EXTRACTED MATERIAL below:
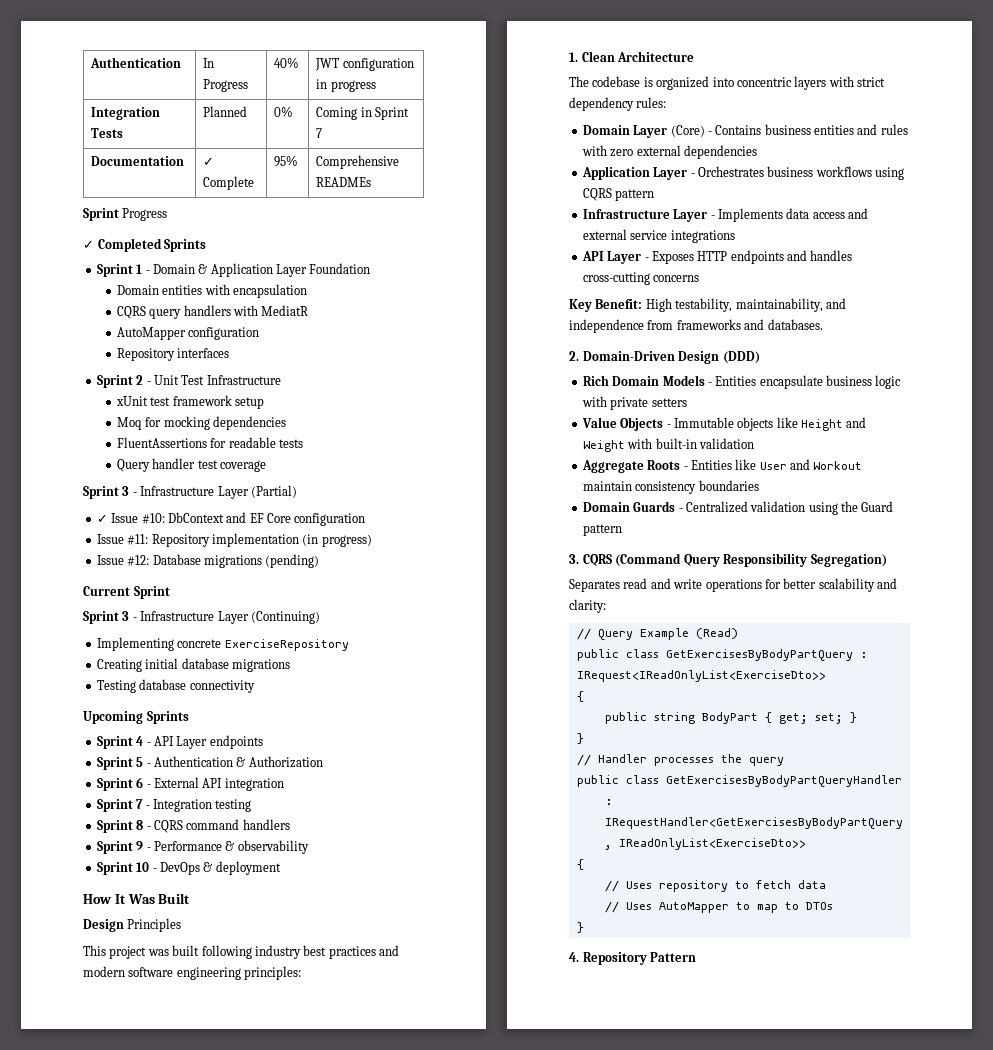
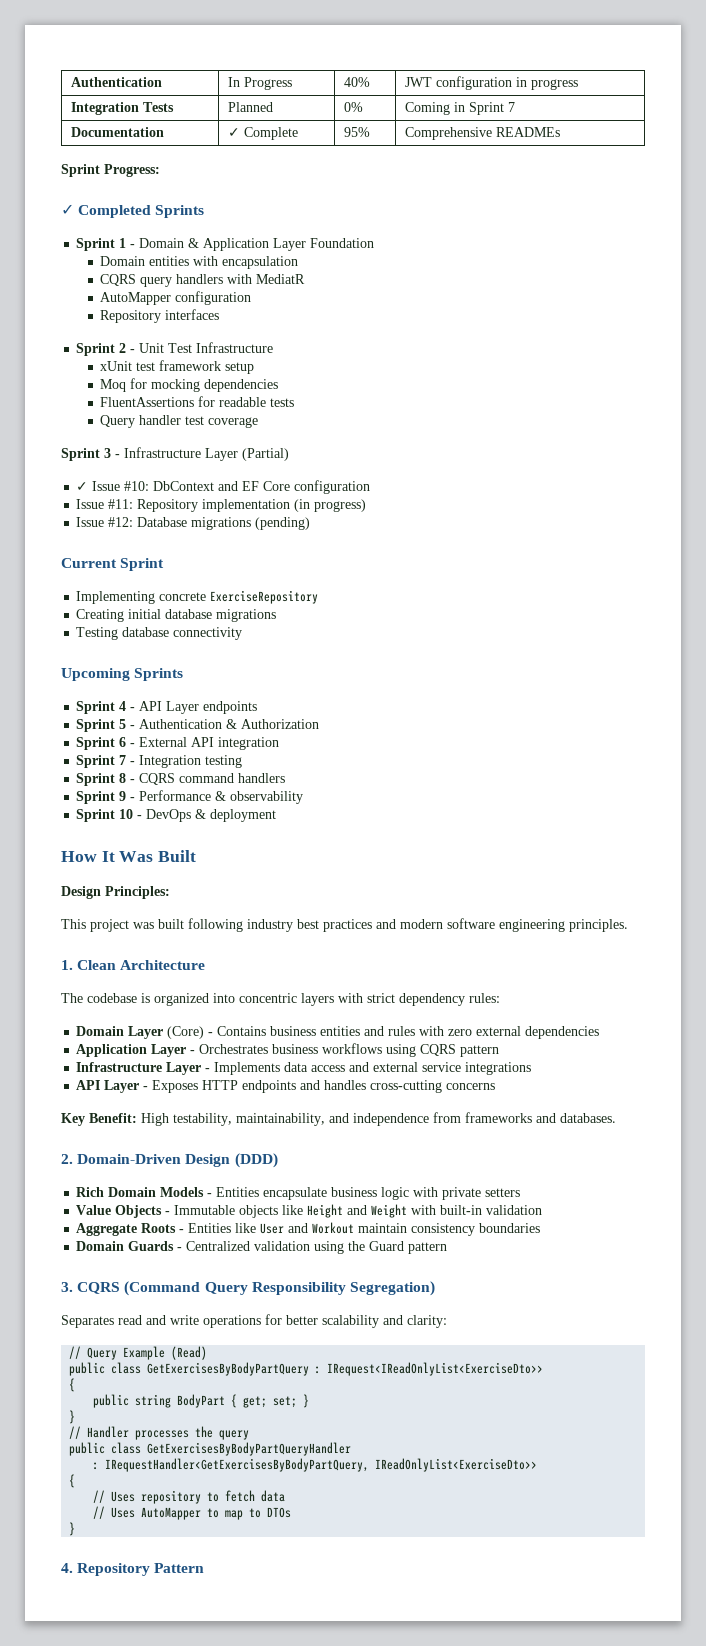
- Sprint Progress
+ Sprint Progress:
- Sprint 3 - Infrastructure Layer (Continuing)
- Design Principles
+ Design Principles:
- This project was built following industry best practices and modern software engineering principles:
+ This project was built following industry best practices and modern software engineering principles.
End of EXTRACTED MATERIAL.
**WHAT THE EXERCISE ASKS**
Could you please find every line of the listing above holding the string "This" and copy it?

**RESPONSE BELOW**
- This project was built following industry best practices and modern software engineering principles:
+ This project was built following industry best practices and modern software engineering principles.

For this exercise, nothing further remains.